Many faces in the Congress are those of these “outsiders”, who, at one time, functioned on behalf of other parties. Madhusudan Mistry, Mohan Prakash, Sanjay Nirupam and Renuka Chowdhury are just a handful of such characters. The majority of party nominees, who won the recent Bihar Assembly polls, were not even members of the Congress when they were granted tickets. A top Congress leader reportedly told a confidant that only those people continue to remain in the party who have not been able to find berths elsewhere.

It is this mindset that has brought about the overall deterioration in the political fortunes of the party that has been in an over obsessed drive in pursuing a largely Dalit-Minority agenda, knowing full well that neither the Dalits nor the minorities were backing it at this juncture. In addition, members of the Sonia Gandhi coterie have also damaged the organisation. It is common knowledge that at a crucial stage, Himanta Biswa Sarma, a dissident, was tutored by three influential party leaders to revolt against Assam Chief Minister Tarun Gogoi.

The decision to introduce Prashant Kishor in the Punjab battlefield also appears to be an arbitrary action. Many of Kishor’s admirers give him full credit for playing an important role in the victories of Narendra Modi in the Parliamentary elections and Nitish Kumar in the Bihar Assembly polls. This statement could be partly true since the momentum to the two campaigns was provided by the spearheads and had little to do with anyone else. Kishor definitely possesses organisational skills, but cannot be expected to wield a magic wand to turn around the result.

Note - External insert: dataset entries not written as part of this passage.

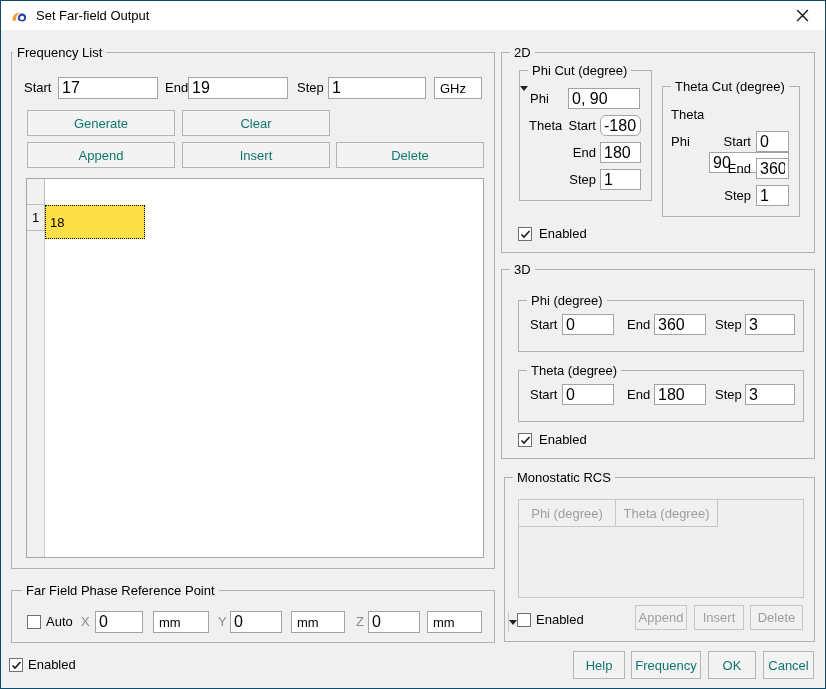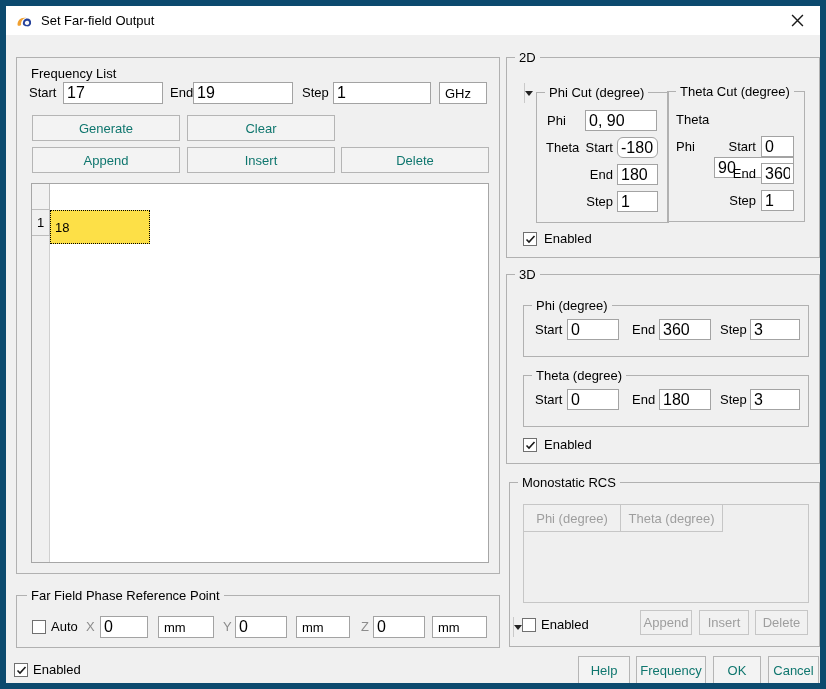--- a/index.html
+++ b/index.html
@@ -1,19 +1,19 @@
 <!DOCTYPE html>
 <html><head>
 <meta charset="utf-8">
 <style>
   html,body{margin:0;padding:0;background:#d9d9d9;}
   *{box-sizing:border-box;font-family:"Liberation Sans",sans-serif;}
   .window{
     position:relative;width:826px;height:689px;background:#f0f0f0;
-    border:6px solid #0c4a6e;overflow:hidden;font-size:13px;color:#000;
+    border:1px solid #0c4a6e;overflow:hidden;font-size:13px;color:#000;
   }
   .titlebar{
     position:absolute;left:0;top:0;width:100%;height:29px;background:#ffffff;
     display:flex;align-items:center;padding:0 8px;
   }
   .titlebar .app-icon{width:17px;height:17px;margin-left:2px;margin-right:8px;flex:0 0 auto;}
   .title-text{font-size:13px;color:#000;}
   .close-btn{
     margin-left:auto;width:30px;height:24px;display:flex;align-items:center;
     justify-content:center;cursor:default;
@@ -102,21 +102,21 @@
     </svg>
     <span class="title-text">Set Far-field Output</span>
     <div class="close-btn">
       <svg width="13" height="13" viewBox="0 0 12 12">
         <path d="M1 1 L11 11 M11 1 L1 11" stroke="#1a1a1a" stroke-width="1.3" fill="none"></path>
       </svg>
     </div>
   </div>
 
   <div class="grp" style="left:10px;top:51px;width:484px;height:517px;">
-    <span class="grp-lbl" style="left:10px;margin-top:16px;">Frequency List</span>
+    <span class="grp-lbl" style="left:1px;">Frequency List</span>
 
     <span class="lbl" style="left:12px;top:24px;">Start</span>
     <input class="inp" style="left: 46px; top: 24px; width: 100px; height: 22px;" value="17">
     <span class="lbl" style="left:153px;top:24px;">End</span>
     <input class="inp" style="left: 176px; top: 24px; width: 100px; height: 22px;" value="19">
     <span class="lbl" style="left:285px;top:24px;">Step</span>
     <input class="inp" style="left: 316px; top: 24px; width: 98px; height: 22px;" value="1">
     <div class="sel" style="left:422px;top:24px;width:48px;height:22px;">
       <span class="sel-text">GHz</span>
       <span class="sel-arrow">
@@ -134,21 +134,21 @@
       <div class="freq-rowhdr-strip"></div>
       <div class="freq-corner"></div>
       <div class="freq-rowhdr">1</div>
       <div class="freq-cell">18</div>
     </div>
   </div>
 
   <div class="grp" style="left:500px;top:51px;width:314px;height:201px;">
     <span class="grp-lbl">2D</span>
 
-    <div class="grp" style="left:17px;top:34px;width:133px;height:131px;margin-left:12px;">
+    <div class="grp" style="left:17px;top:17px;width:133px;height:131px;">
       <span class="grp-lbl">Phi Cut (degree)</span>
       <span class="lbl" style="left:10px;top:17px;">Phi</span>
       <input class="inp" style="left: 48px; top: 17px; width: 72px; height: 21px;" value="0, 90">
       <span class="lbl" style="left:9px;top:44px;">Theta</span>
       <span class="lbl right" style="left:46px;top:44px;width:30px;">Start</span>
       <input class="inp" style="left: 80px; top: 44px; width: 41px; height: 21px; border-radius: 6px;" value="-180">
       <span class="lbl right" style="left:46px;top:71px;width:30px;">End</span>
       <input class="inp" style="left: 80px; top: 71px; width: 41px; height: 21px;" value="180">
       <span class="lbl right" style="left:46px;top:98px;width:30px;">Step</span>
       <input class="inp" style="left: 80px; top: 98px; width: 41px; height: 21px;" value="1">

The Punjab Congress has been faction ridden for quite some time and the leadership made the apt move in reinstating Captain Amarinder Singh to the helm of affairs. In order to beat the Akali-BJP combination and the AAP challenge, the Congress has to go into the arena as a cohesive unit. This cohesion can be brought about only by its leadership and not by an outsourced strategist whose prescriptions can work only if the diagnosis and subsequent treatment is correct. The outcome of the Parliamentary polls of 2014 and the Bihar elections of 2015 was impacted by a wave in favour of the victors. There is no favourable wind in Punjab as yet which can set the Congress ship sailing. In Punjab, it is the collective enthusiasm and unity in the cadres that alone can swing the game towards the Congress. Strategists have very little stakes in the election results as the cross has to be naturally carried by the leadership. Between us.


There is 1 Comment

With AAP making serious inroads into Panjab by wooing and with the support of erstwhile separatists, Amarinder Singh is the best bet now for Panjab's and India's sake. To compare him to people like Laloo and Nitish is doing him a great disservice. He is the right man, sadly in the wrong party.